What’s the relationship between blogging and the real world? At a time in which a large portion of world populations seem to be going off the deep end – spurred on by insecurity and fear-mongering segments of world press and media – how much sense does it make to write about one’s garden or privileged travels? favourite places and foods or daily micro events?
I follow a number of delightful blogs with enormous pleasure. They do the above beautifully, with words and pictures and thoughts that distract me from the horrors and worries of world news. But for my own posts, I’m finding it increasingly difficult to strike a balance between what’s happening in my own backyard and the world at large.
Is summer heat partly to blame for all the confusion? It’s globe-warming hot in much of the world in which traumatic events are taking place, just like it’s summer hot here in Rome. Our own local woes are on a smaller scale, but strike so close to home. The murder of an American summer term student on the banks of the Tiber, a senseless tragedy in itself, is a heartbreaking cataclysm for his family. My heartfelt condolences to his family: I attended the university he had just enrolled in, and got an excellent business administration education there. But the ugly underbelly of this otherwise beautiful city is just a few yards away from the places tourists rave about, under the bridges of the Tiber you’ve seen on dozens of gorgeous postcards. Romans know enough not to wander down there, specially at night.
So it’s hot, and we have a new Mayor and Municipal board. She was voted in simply as a “protest” vote for a supposedly break-with-tradition party, pretty much of a gamble considering the vagueness of her platform. Traffic, garbage and honesty. Ha. It’s no surprise that just putting together a municipal team has proved difficult and her “new” party’s infighting has been up to par so far with old-hat traditional political squabbles. Admittedly, she seems good at avoiding critical situations, like visiting the Pope with both her kids when the power mud-slinging got really bad, and turning up with her little boy (?) at the first official Municipal council, a savvy move to deflect attention from the fact she’d just reneged on her horse-trading and was going to oust her soon-to-be Chief of Staff – because the latter’s connected to her party’s competing faction … so she doesn’t’ trust her.
Besides, her party’s national leadership have announced they’ll fine their members € 150,000 if they don’t obey top-down directives. Do these “clean party” young people actually have that kind of money? And weren’t local politics supposed to be local? And is this even democratic and constitutional?

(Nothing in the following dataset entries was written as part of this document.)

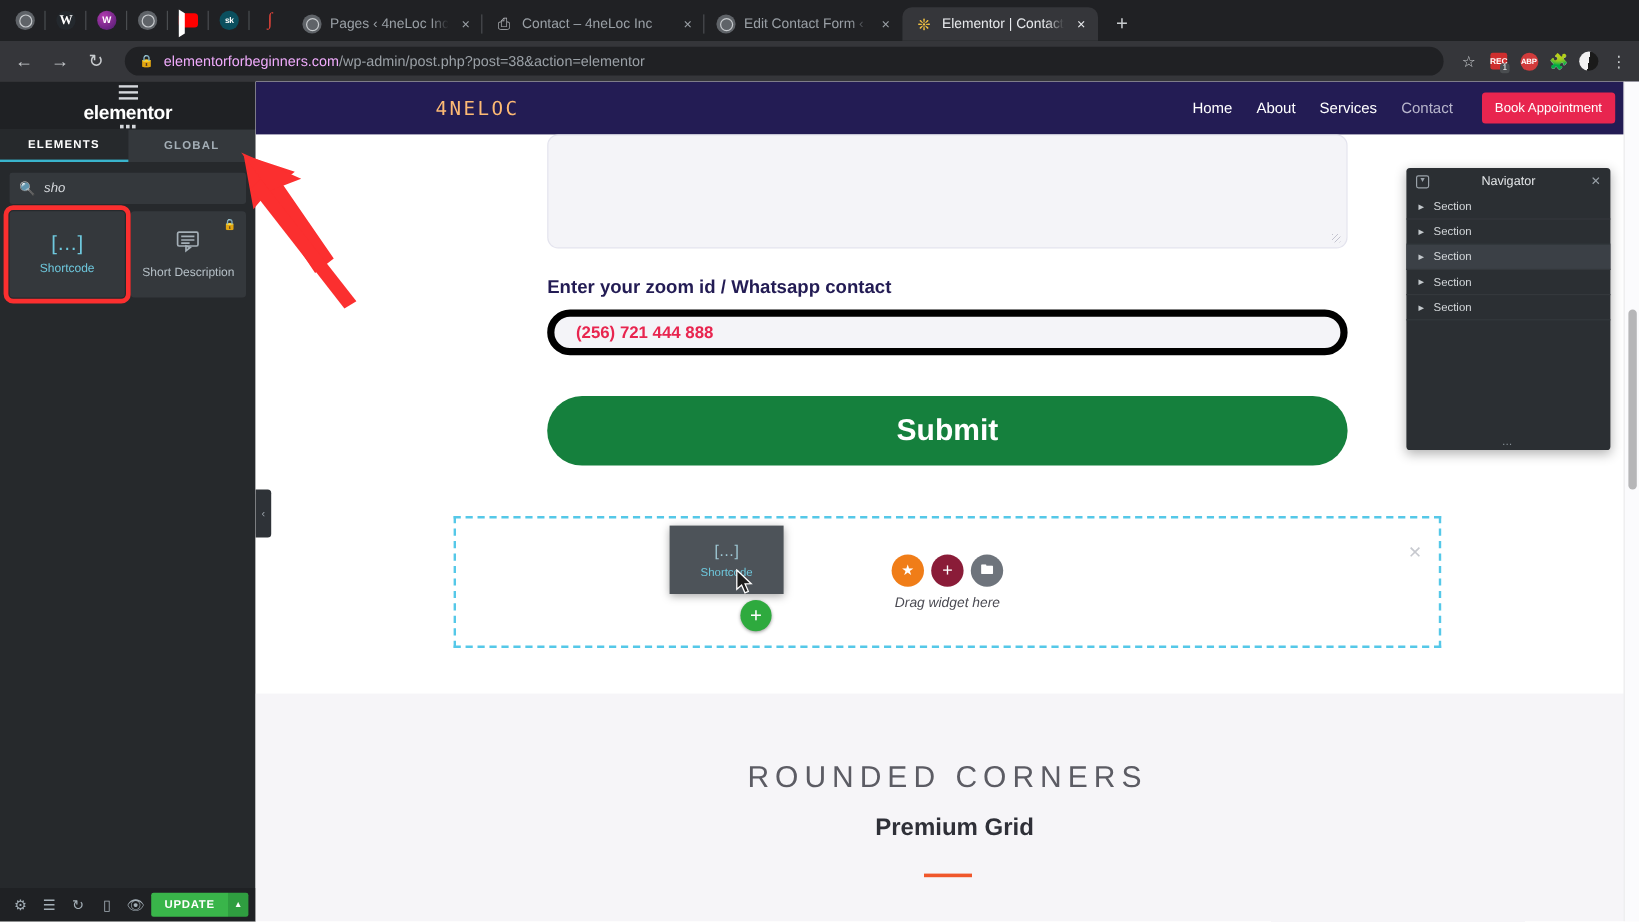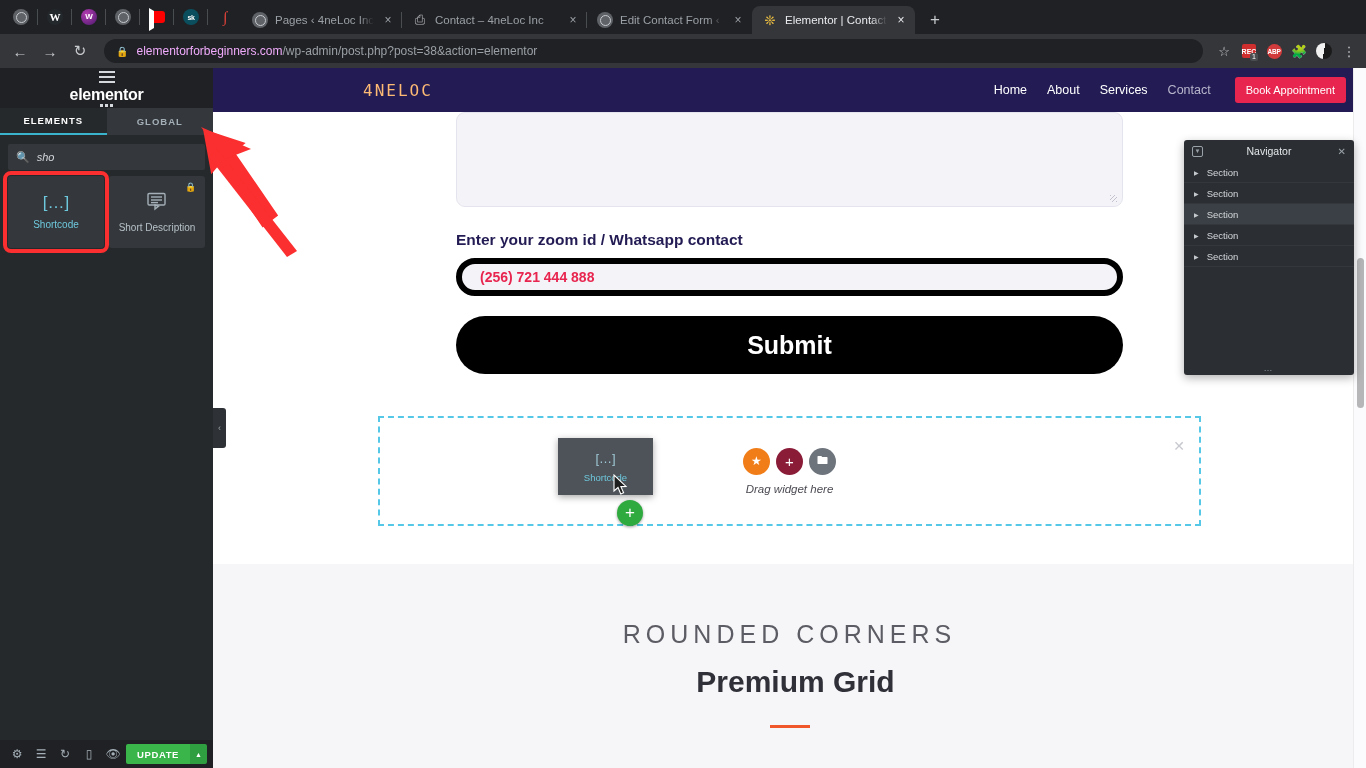--- a/index.html
+++ b/index.html
@@ -280,7 +280,7 @@
 
   
   #navigator {
-    position: absolute; right: 12px; top: 72px; width: 170px; height: 235px;
+    position: absolute; right: 24px; top: 72px; width: 170px; height: 235px;
     background: #2b2f33; border-radius: 3px; box-shadow: 0 3px 10px rgba(0,0,0,0.3);
     z-index: 30; display: flex; flex-direction: column;
   }

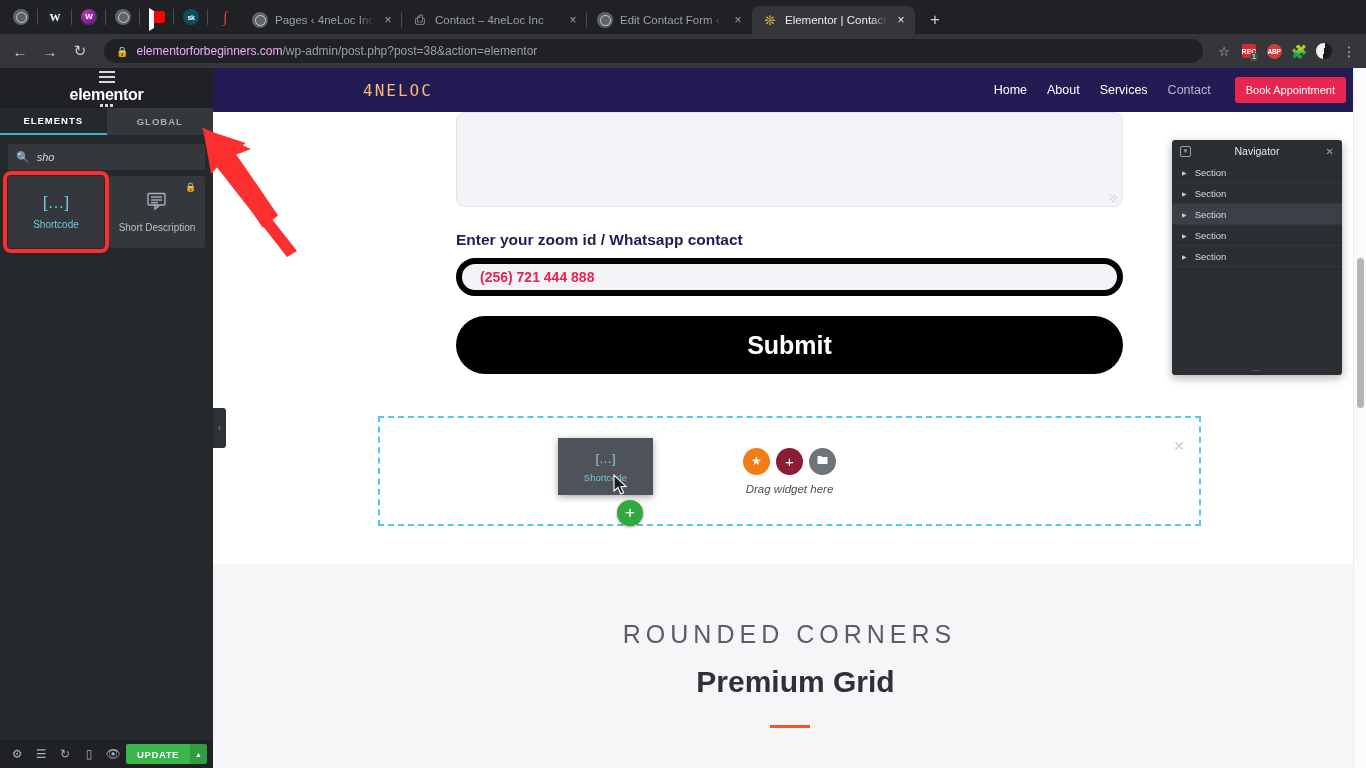--- a/index.html
+++ b/index.html
@@ -225,7 +225,7 @@
     color: #e8254f; font-size: 14px; font-weight: bold;
   }
   #submit-btn {
-    margin-top: 20px; height: 58px; background: #000000; border-radius: 30px;
+    margin-top: 34px; height: 58px; background: #15803d; border-radius: 30px;
     display: flex; align-items: center; justify-content: center;
     color: #ffffff; font-size: 25px; font-weight: bold;
   }

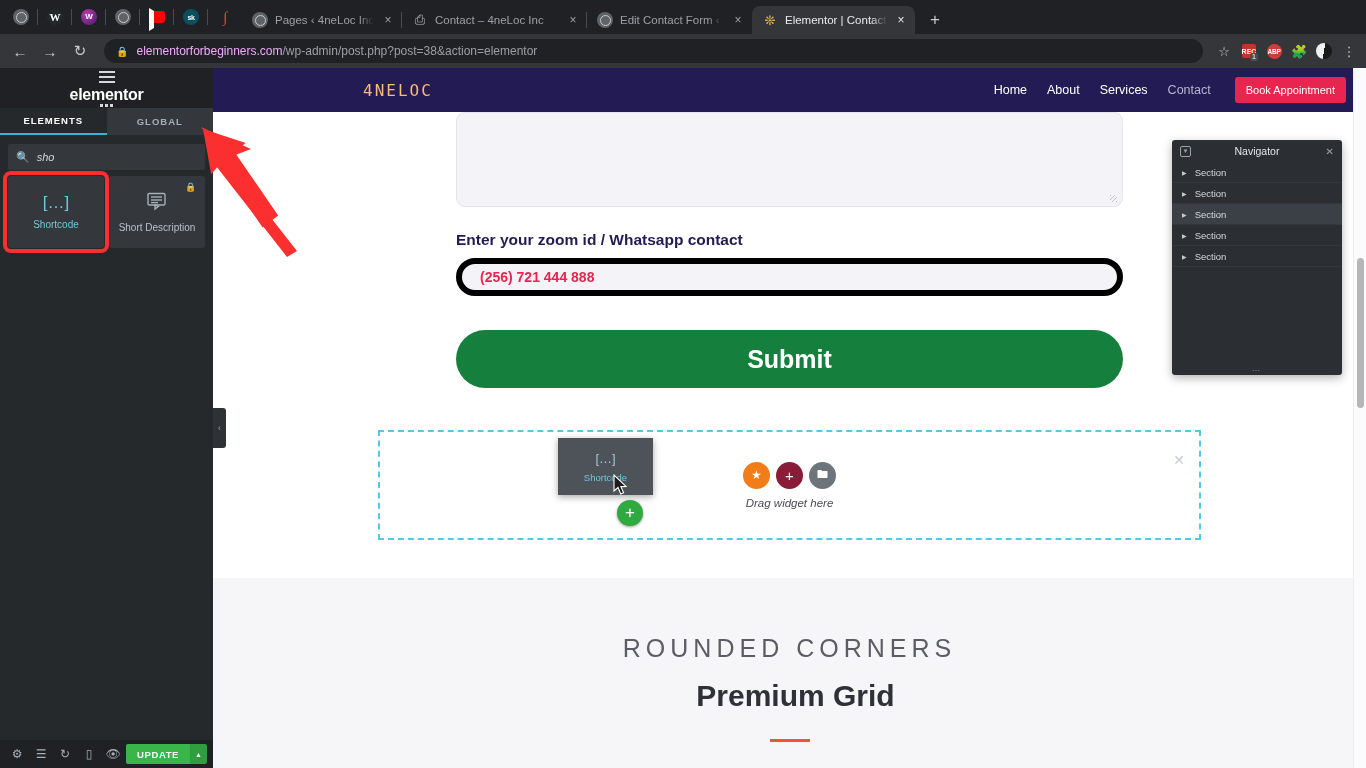--- a/index.html
+++ b/index.html
@@ -275,7 +275,7 @@
   #rc-kicker {
     font-size: 25px; letter-spacing: 5px; color: #5c5c64; font-weight: normal;
   }
-  #rc-title { font-size: 30px; font-weight: bold; color: #2f3038; margin-top: 16px; padding-left: 12px; }
+  #rc-title { font-size: 20px; font-weight: bold; color: #2f3038; margin-top: 16px; padding-left: 12px; }
   #rc-rule { width: 40px; height: 3px; background: #f0572b; margin: 26px auto 0; }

A bit of good news is that tomorrow’s bus and metro strike has been moved down to the end of the month, and bad news is that this week we’re in for a 48-hour garbage removal strike while the thermometer’s forecast to reach a humid 36°C.
But beauty in Rome also lives on. Not where you expect it though. Except for the smoggy, chaotic and noisy historical center teeming with tourists, outlying districts are quieter and literally awash with flowers of all shades and colours bursting out of trees and shrubs. And if you manage to find yourself on one of the less famous bridges, the sunsets this season are also a wonder.
Any thoughts on blogging, flowers and real life?